The power of the tool becomes apparent when you see how it can layer different types of data next to each other in the same display—metagenomes, single-cell genomes, and metatranscriptomes, or the sequencing of RNA molecules in a sample to see which organisms are active and producing proteins.
In a paper describing anvi’o in the journal PeerJ, Meren and his colleagues re-analyzed data from several studies to show how the tool could help them investigate these public datasets even deeper. In one particularly striking example, they re-analyzed the data from ocean water samples collected during the 2010 Deepwater Horizon disaster in the Gulf of Mexico. Some microbes consume hydrocarbons like petroleum as a food source, so they naturally congregate in the area after a huge oil spill. Using anvi’o, Meren and his colleagues identified a population of organisms that was previously overlooked, but highly abundant (based on the metagenome) and highly active (based on the metatranscriptome) in the water plume during the oil spill. These same organisms were undetectable at the same place two years later.
By combining single-cell genomes with metagenomic and metatranscriptomic data generated by the efforts of multiple investigators, anvi’o helped Meren and his colleagues create a holistic perspective of different phases of the oil spill and its impact on the ocean. This side-by-side comparison recovered the parts of the microbial population that were most likely responsible for degrading the oil.
A better understanding of the key players of the oil spill is critical, since it could lead to more effective remediation efforts. If scientists could pinpoint the exact strain of bacteria that breaks down oil after a spill, this knowledge could guide cleanup efforts in similar situations.

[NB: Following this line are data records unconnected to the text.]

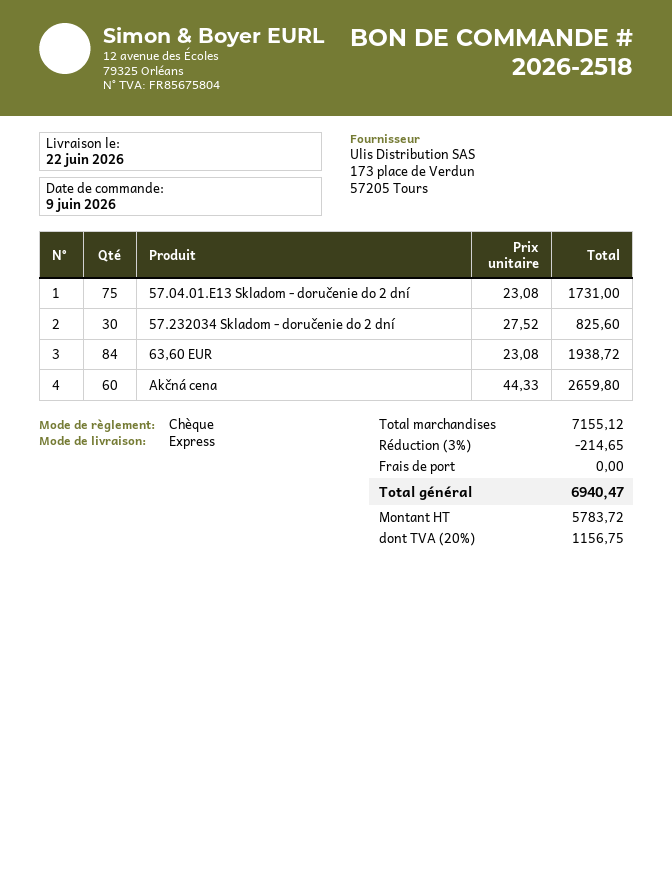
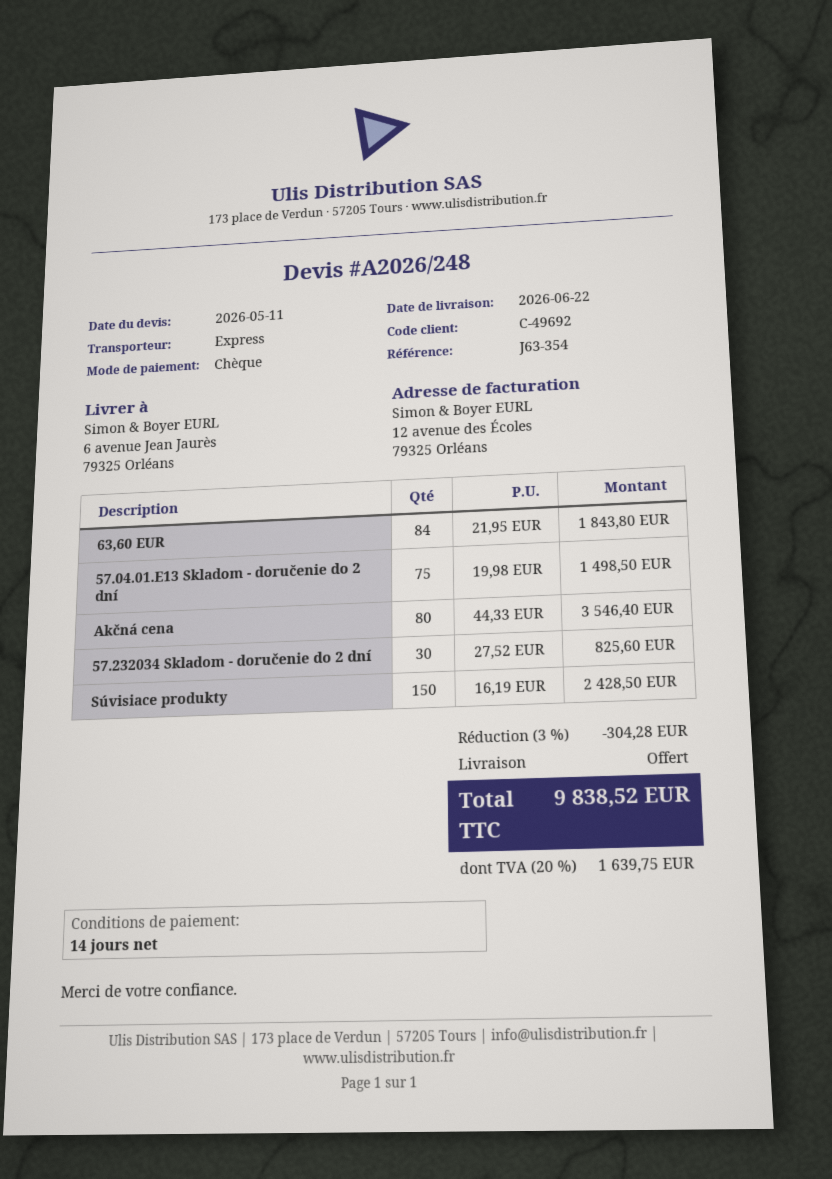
57.04.01.E13 Skladom - doručenie do 2 dní: 75 x 23.08 = 1731.00 -> 75 x 19.98 = 1498.50
63,60 EUR: 84 x 23.08 = 1938.72 -> 84 x 21.95 = 1843.80
Akčná cena: 60 x 44.33 = 2659.80 -> 80 x 44.33 = 3546.40
Súvisiace produkty: none -> 150 x 16.19 = 2428.50
discount: 3% = 214.65 -> 3% = 304.28
tax: 20% = 1156.75 -> 20% = 1639.75
total: 6940.47 -> 9838.52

But Meren said this example was just one demonstration of anvi’o. The software is freely available online, and he and his team at the Department of Medicine want to make sure researchers elsewhere have access to it.
“In most cases as a scientist, what you can do is defined by the tools that are available to you,” he said. “We want to give all researchers the same benefits anvi’o provides to investigate complex metagenomic data, and make their own exciting new discoveries.”